Dangereux pour l'homme?

Les scientifiques soulignent cependant que les poissons peuvent toujours être consommés. Daniel Madigan, de l’Université de Stanford Hopkins, a noté que la quantité de matière radioactive détectée était de loin inférieure à la limite légale fixée par les autorités japonaises. «Il est devenu clair que certaines personnes pensent que n’importe quelle quantité radioactive est mauvaise pour la santé. Mais par rapport aux limites de sécurité, la quantité que l’on vient de trouver dans le thon est assez minime», indique le chercheur à l'agence Reuters.
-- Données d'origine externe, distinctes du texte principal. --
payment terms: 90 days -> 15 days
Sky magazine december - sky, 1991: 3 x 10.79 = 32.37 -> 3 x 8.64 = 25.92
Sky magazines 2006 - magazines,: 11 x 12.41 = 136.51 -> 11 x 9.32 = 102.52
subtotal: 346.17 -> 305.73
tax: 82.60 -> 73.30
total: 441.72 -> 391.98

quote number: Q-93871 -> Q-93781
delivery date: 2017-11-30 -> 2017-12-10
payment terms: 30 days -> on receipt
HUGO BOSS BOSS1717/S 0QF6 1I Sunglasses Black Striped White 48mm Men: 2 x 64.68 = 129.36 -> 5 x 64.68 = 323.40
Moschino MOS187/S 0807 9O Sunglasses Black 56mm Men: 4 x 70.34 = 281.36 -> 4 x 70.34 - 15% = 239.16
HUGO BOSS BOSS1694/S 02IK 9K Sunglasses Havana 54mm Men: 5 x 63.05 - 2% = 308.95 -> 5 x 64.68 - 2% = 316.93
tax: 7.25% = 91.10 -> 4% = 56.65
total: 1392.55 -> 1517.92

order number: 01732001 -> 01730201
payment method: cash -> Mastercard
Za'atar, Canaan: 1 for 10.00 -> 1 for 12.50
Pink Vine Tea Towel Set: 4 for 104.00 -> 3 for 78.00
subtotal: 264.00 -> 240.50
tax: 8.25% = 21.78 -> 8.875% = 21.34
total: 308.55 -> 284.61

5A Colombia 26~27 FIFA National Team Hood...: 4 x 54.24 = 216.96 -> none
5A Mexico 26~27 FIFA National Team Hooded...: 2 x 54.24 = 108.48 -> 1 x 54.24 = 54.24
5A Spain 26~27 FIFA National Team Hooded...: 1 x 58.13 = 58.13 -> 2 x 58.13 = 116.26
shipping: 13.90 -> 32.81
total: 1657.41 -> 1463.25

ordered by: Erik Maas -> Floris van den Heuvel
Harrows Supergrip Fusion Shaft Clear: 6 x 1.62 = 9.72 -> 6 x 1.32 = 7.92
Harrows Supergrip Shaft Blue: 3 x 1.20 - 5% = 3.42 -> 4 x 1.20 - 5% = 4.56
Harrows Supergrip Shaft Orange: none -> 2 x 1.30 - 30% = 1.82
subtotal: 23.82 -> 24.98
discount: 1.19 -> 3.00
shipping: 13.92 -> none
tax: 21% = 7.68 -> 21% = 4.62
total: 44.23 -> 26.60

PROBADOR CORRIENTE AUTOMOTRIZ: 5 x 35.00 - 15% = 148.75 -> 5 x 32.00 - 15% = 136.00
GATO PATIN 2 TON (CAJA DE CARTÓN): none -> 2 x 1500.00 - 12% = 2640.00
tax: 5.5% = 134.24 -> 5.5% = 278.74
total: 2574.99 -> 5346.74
Depuis le 1er avril, le seuil de becquerels par kilogramme au Japon a été abaissé à 100 pour un adulte et à 50 pour un enfant. «Ce sont des quantités faibles dans l’absolu», note Roland Desbordes, le président de l’association française Criirad (Commission de recherche et d’information indépendantes sur la radioactivité) dans Libération. Mais accumulées, «il y a un risque de développer des cancers, des pathologies immunitaires et cardiaques».

Une pollution utile pour étudier la migration

Comment le poisson a-t-il pu être contaminé? Cela seraient en fait les parents des poissons étudiés qui l'étaient. Ils auraient frayé dans les eaux japonaises pendant un à deux ans avant de partir pour l’est du Pacifique.

Pour les scientifiques, la contamination liée à Fukushima permettrait ainsi de retracer l’origine et le calendrier des mouvements des poissons. «C’est une façon de montrer comment les écosystèmes sont interconnectés, même quand ils sont séparés par des milliers de km. […] Cette information pourrait être utile dans les efforts de conservation ou de gestion des pêches», indique à Reuters Nicolas Fisher, professeur de sciences de la mer à l'université Stony Brooks, à New York.

Nicholas Fisher et Daniel Madigan ont précisé que des thons pêchés dans les prochains mois seront soumis à de nouveaux tests. Ces poissons auront passé beaucoup plus de temps dans les eaux japonaises et pourraient donc être contaminé de façon très différente. L'équipe estime aussi que l'enquête devrait être étendue à d'autres espèces migratrices qui fréquentent les eaux japonaises.